• [Problem]
Only those lines in the data below from the line containing "[255,334,273,346] ⇥ -> [663,218,672,229] *" through the line containing "[495,335,513,347] ⇥ -> [246,240,255,251] *", both included, should be restated word for word.
□ □ □
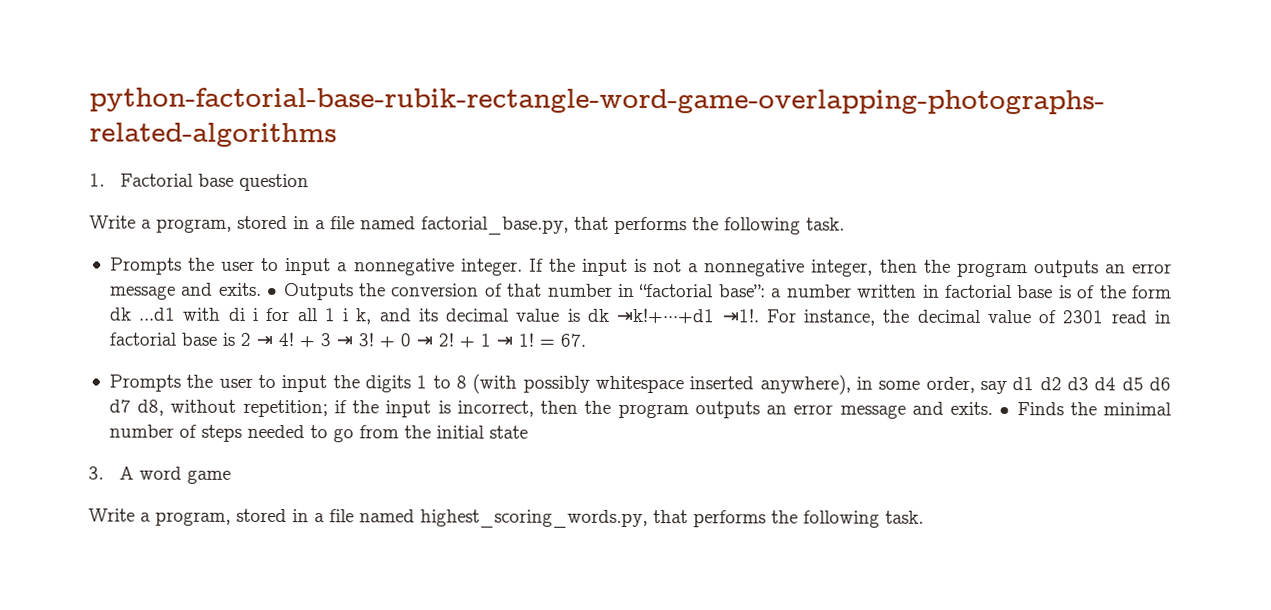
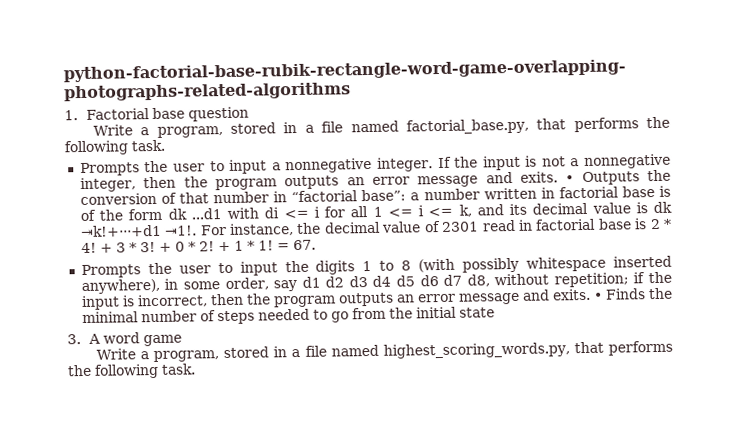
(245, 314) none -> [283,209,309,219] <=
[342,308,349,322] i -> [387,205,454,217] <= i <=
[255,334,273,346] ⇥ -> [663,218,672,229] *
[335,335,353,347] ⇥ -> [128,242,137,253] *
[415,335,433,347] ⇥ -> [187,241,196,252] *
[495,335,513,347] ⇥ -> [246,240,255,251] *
□ □ □
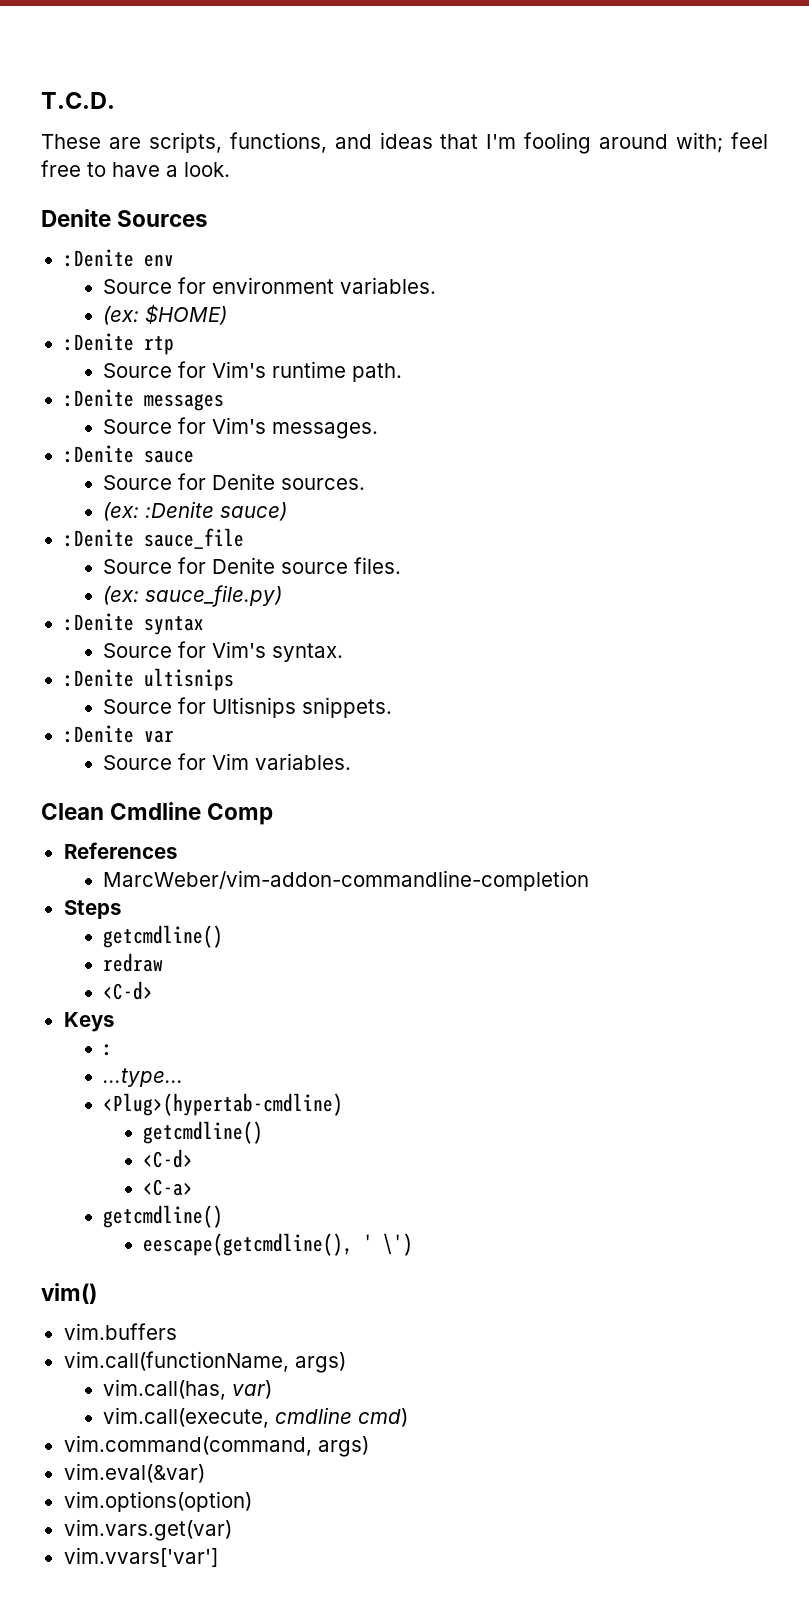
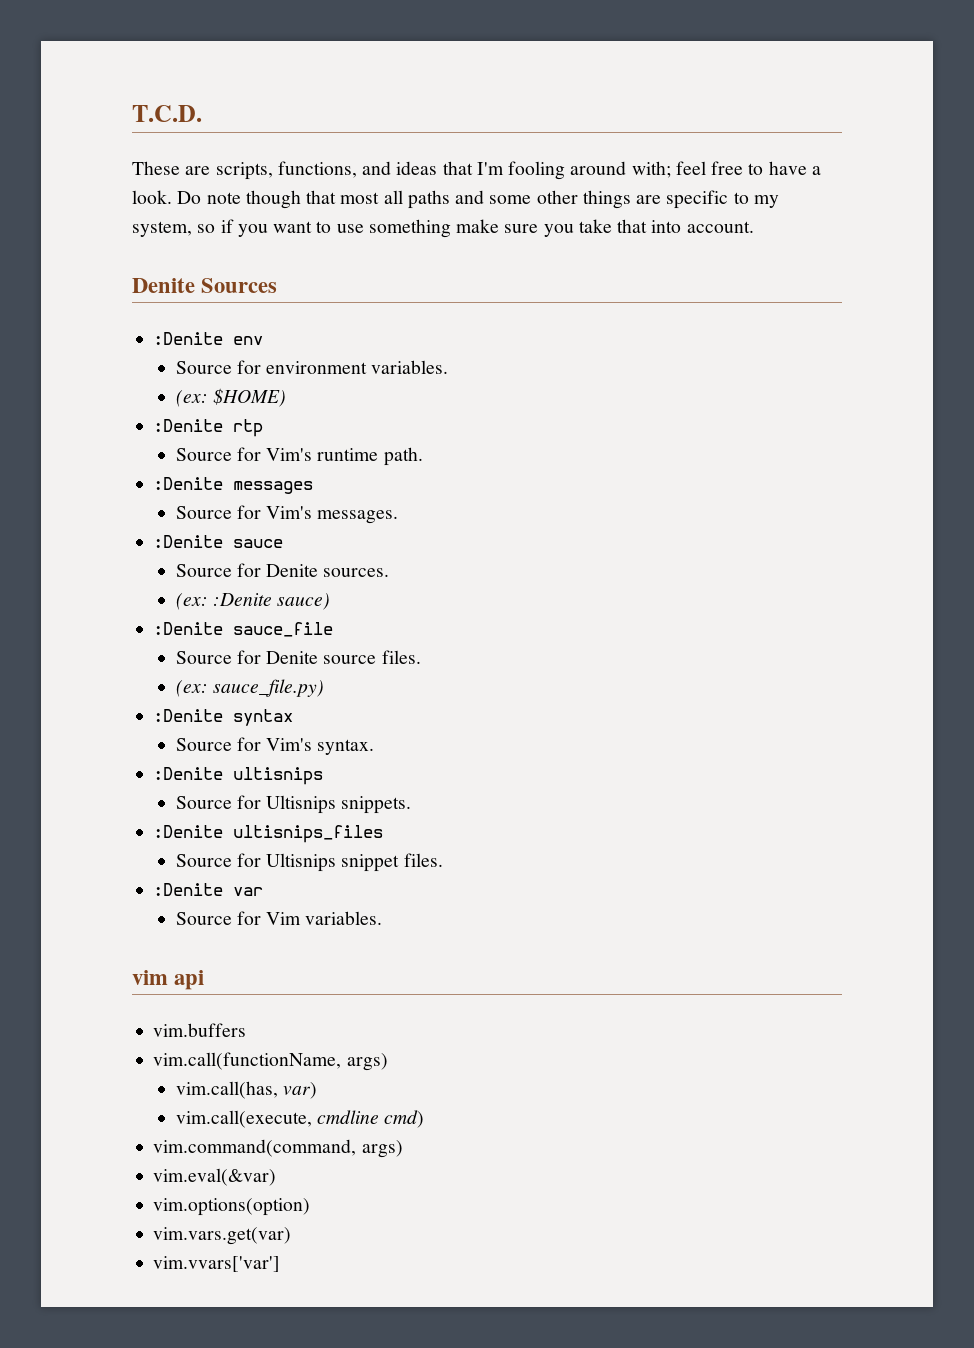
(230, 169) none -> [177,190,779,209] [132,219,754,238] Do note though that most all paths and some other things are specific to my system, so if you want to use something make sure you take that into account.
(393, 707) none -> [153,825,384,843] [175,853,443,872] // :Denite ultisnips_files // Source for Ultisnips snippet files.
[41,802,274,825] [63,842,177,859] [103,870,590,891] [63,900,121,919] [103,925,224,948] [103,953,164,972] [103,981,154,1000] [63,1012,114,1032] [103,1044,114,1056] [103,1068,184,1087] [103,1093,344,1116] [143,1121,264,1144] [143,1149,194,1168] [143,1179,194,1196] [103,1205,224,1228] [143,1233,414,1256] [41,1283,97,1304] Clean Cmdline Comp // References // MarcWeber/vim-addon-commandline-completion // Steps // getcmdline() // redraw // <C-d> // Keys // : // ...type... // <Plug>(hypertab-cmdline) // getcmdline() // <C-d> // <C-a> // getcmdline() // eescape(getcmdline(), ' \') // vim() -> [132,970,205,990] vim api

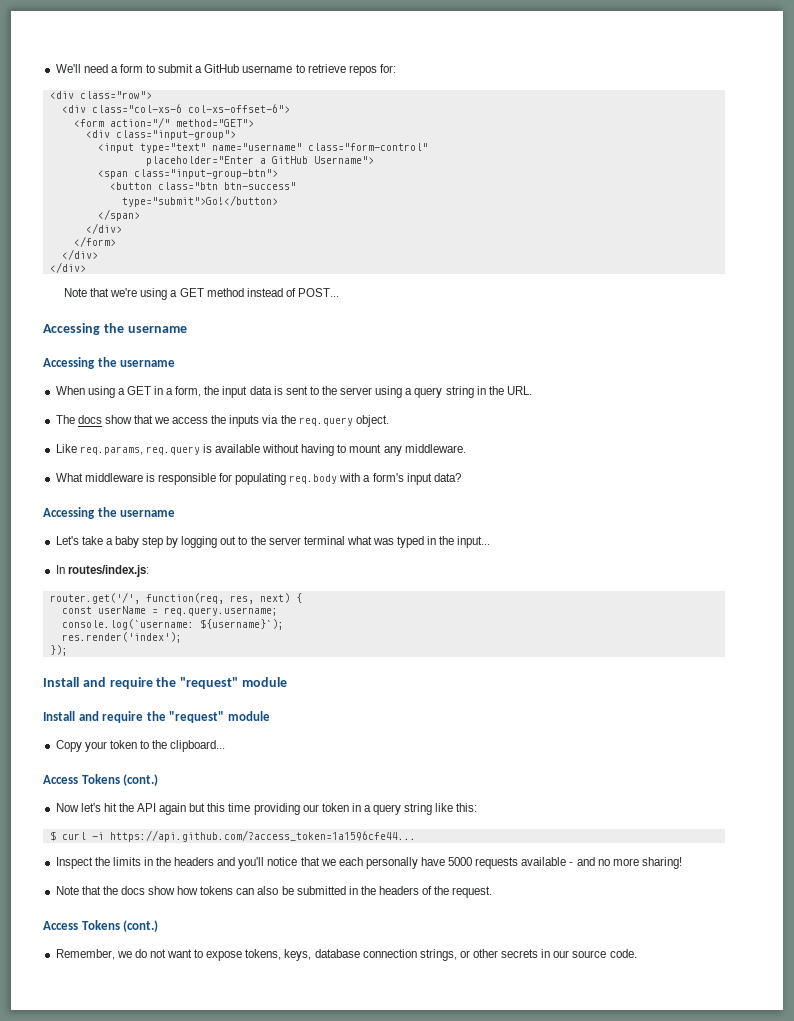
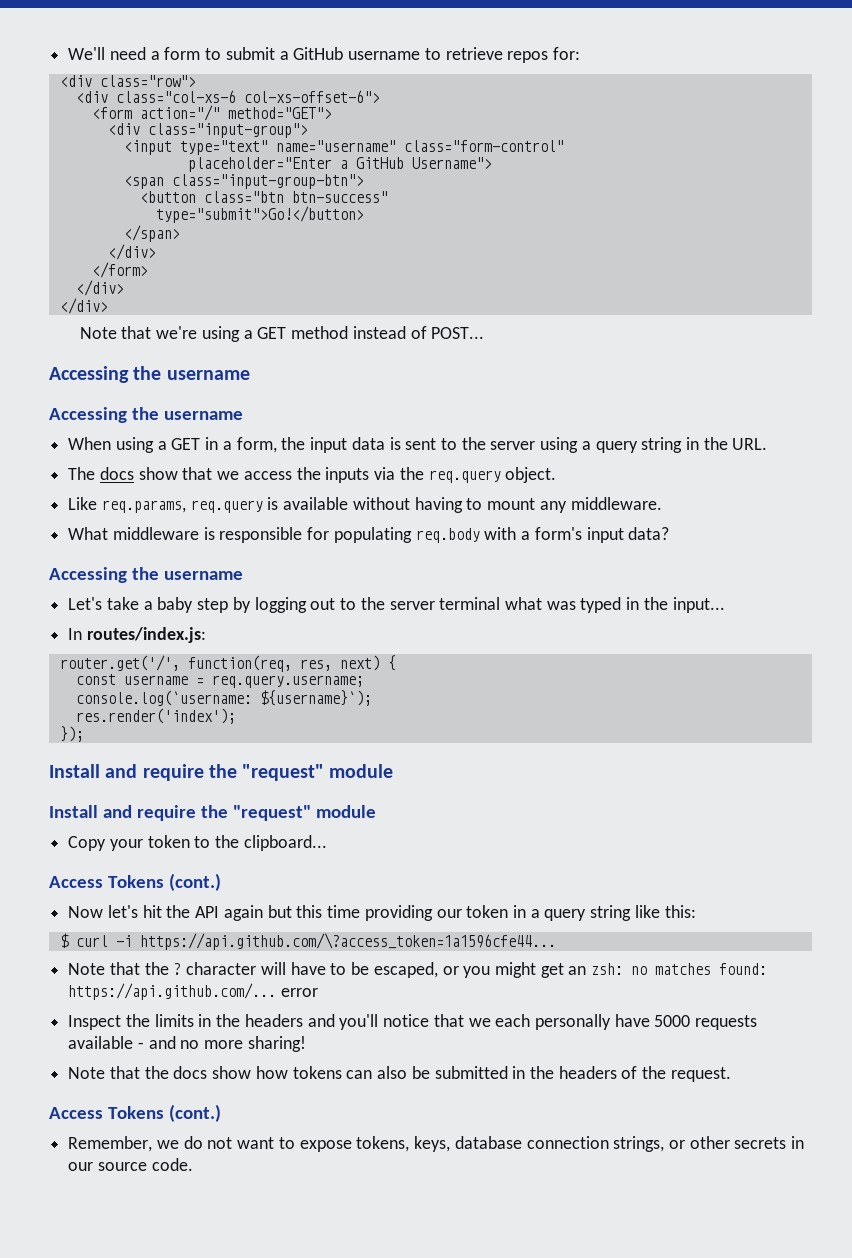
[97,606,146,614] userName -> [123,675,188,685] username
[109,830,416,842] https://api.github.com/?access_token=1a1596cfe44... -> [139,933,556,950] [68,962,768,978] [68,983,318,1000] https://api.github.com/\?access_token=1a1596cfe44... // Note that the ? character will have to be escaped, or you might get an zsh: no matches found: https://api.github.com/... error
□ □ □
• [Answer below]
[255,334,273,346] ⇥ -> [663,218,672,229] *
[335,335,353,347] ⇥ -> [128,242,137,253] *
[415,335,433,347] ⇥ -> [187,241,196,252] *
[495,335,513,347] ⇥ -> [246,240,255,251] *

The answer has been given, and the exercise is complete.